**Version comparison data**
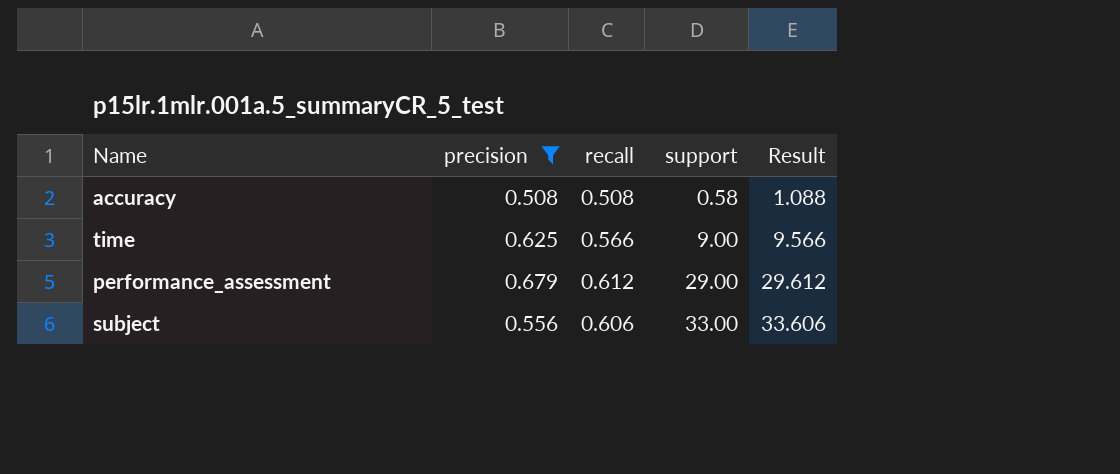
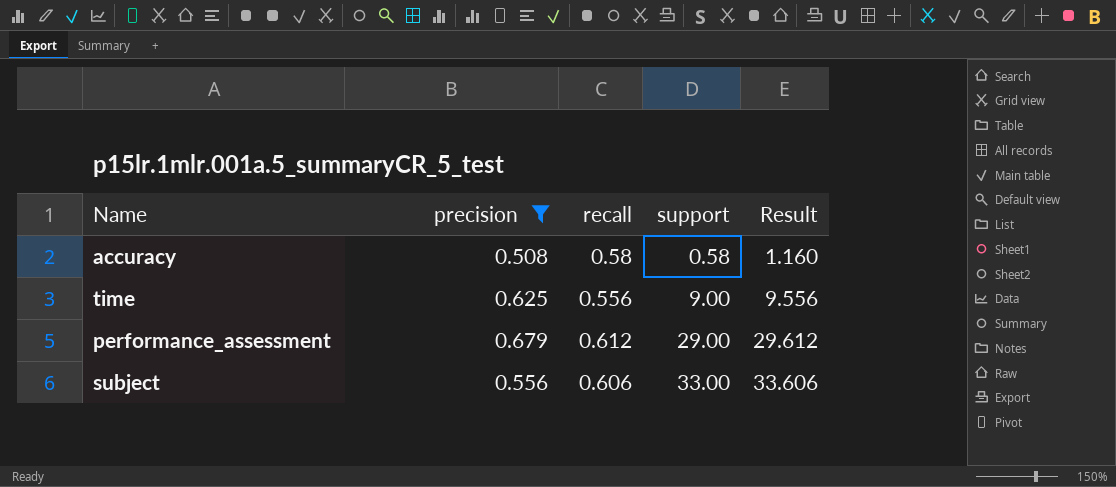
accuracy | recall: 0.508 -> 0.58
accuracy | Result: 1.088 -> 1.160
time | recall: 0.566 -> 0.556
time | Result: 9.566 -> 9.556

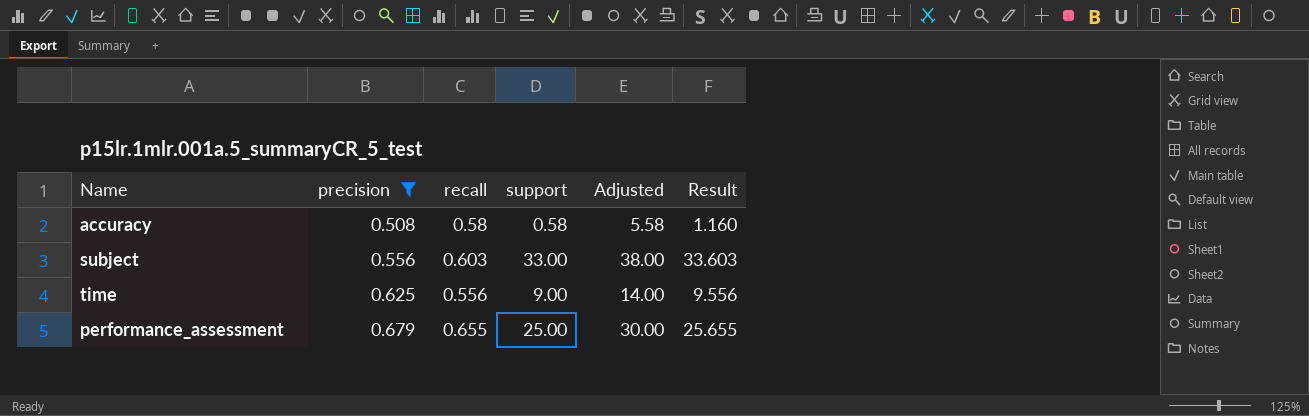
row order: support ascending -> precision ascending
column Adjusted | formula: none -> [support] + 5
subject | recall: 0.606 -> 0.603
subject | Result: 33.606 -> 33.603
performance_assessment | recall: 0.612 -> 0.655
performance_assessment | support: 29.00 -> 25.00
performance_assessment | Result: 29.612 -> 25.655

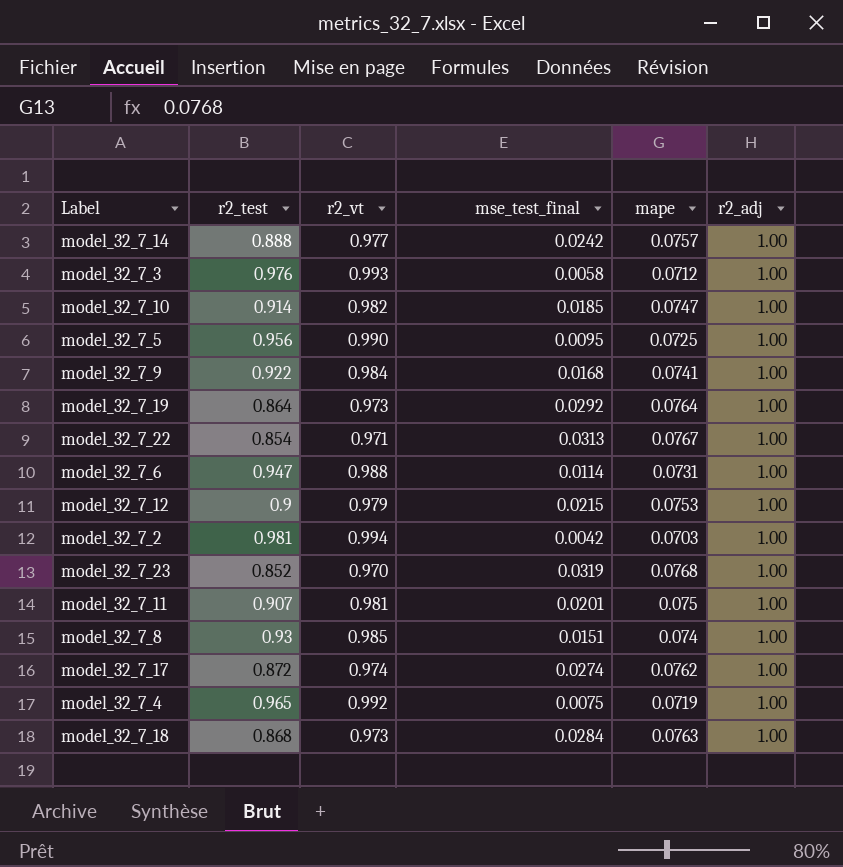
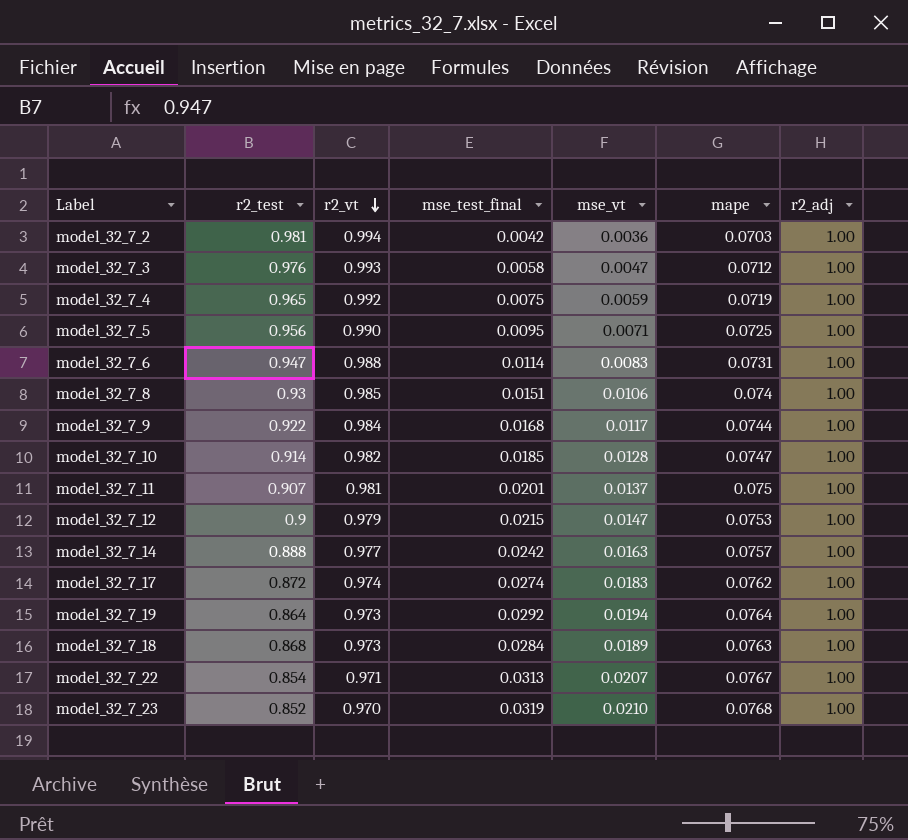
row order: none -> r2_vt descending
column mse_vt | position: none -> 5
model_32_7_9 | mape: 0.0741 -> 0.0744

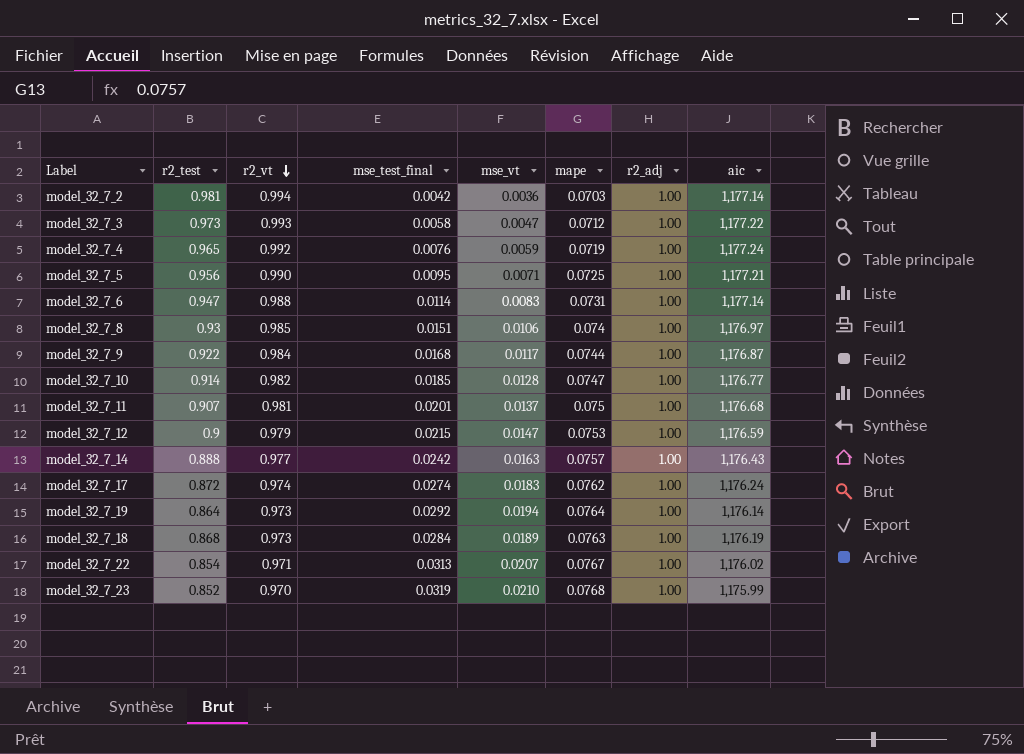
column aic | position: none -> 8
model_32_7_3 | r2_test: 0.976 -> 0.973
model_32_7_4 | mse_test_final: 0.0075 -> 0.0076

**Task objective**
Repeat the entries exactly. Any picture is to be left out.

**Task result**
accuracy | recall: 0.508 -> 0.58
accuracy | Result: 1.088 -> 1.160
time | recall: 0.566 -> 0.556
time | Result: 9.566 -> 9.556

row order: support ascending -> precision ascending
column Adjusted | formula: none -> [support] + 5
subject | recall: 0.606 -> 0.603
subject | Result: 33.606 -> 33.603
performance_assessment | recall: 0.612 -> 0.655
performance_assessment | support: 29.00 -> 25.00
performance_assessment | Result: 29.612 -> 25.655

row order: none -> r2_vt descending
column mse_vt | position: none -> 5
model_32_7_9 | mape: 0.0741 -> 0.0744

column aic | position: none -> 8
model_32_7_3 | r2_test: 0.976 -> 0.973
model_32_7_4 | mse_test_final: 0.0075 -> 0.0076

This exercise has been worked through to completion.